= Glaciers of New Zealand =

Franz Josef Glacier.

New Zealand contains many glaciers, mostly located near the Main Divide of the Southern Alps in the South Island. They are classed as mid-latitude mountain glaciers. There are eight small glaciers in the North Island on Mount Ruapehu.

An inventory of South Island glaciers compiled in the 1980s indicated there were about 3,155 glaciers with an area of at least one hectare (2.5 acres). Approximately one sixth of these glaciers covered more than 10 hectares. These include:
- Fox Glacier
- Franz Josef Glacier
- Hooker Glacier
- Mueller Glacier
- Murchison Glacier
- Tasman Glacier
- Volta Glacier

New Zealand's territorial claim in Antarctica, the Ross Dependency, also contains many glaciers.

== Retreat of glaciers ==

The Mueller, Hooker and Tasman glaciers have continued to retreat rapidly in recent years. Notice the larger terminal lakes, the retreat of the white ice (ice free of moraine cover), and the higher moraine walls due to ice thinning. Photo.

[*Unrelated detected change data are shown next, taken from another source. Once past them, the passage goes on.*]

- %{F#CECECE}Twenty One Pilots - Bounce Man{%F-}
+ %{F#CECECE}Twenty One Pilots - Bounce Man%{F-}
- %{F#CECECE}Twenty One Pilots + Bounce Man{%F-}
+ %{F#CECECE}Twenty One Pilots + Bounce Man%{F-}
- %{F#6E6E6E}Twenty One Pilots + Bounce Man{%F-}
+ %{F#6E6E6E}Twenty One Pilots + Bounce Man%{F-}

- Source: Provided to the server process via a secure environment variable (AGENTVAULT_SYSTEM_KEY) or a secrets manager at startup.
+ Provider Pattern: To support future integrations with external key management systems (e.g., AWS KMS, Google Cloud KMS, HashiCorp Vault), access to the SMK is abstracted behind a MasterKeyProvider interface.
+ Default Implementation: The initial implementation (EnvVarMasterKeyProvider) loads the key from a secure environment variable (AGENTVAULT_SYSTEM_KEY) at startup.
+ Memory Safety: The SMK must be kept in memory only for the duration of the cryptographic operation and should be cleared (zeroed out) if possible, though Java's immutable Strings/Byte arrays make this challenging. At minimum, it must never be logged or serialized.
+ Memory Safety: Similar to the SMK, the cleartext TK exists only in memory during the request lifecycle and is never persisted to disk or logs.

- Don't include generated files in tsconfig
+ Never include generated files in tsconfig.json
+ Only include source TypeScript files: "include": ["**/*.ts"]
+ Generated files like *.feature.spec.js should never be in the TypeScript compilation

New Zealand glaciers have been retreating since 1890, with an acceleration of this retreat since 1920. Most of the glaciers have thinned measurably and have reduced in size, and the snow accumulation zones have risen in elevation during the 20th century. In the period 1971–75, Ivory Glacier receded 30 m from the glacial terminus, and about 26% of the surface area of the glacier was lost over the same period.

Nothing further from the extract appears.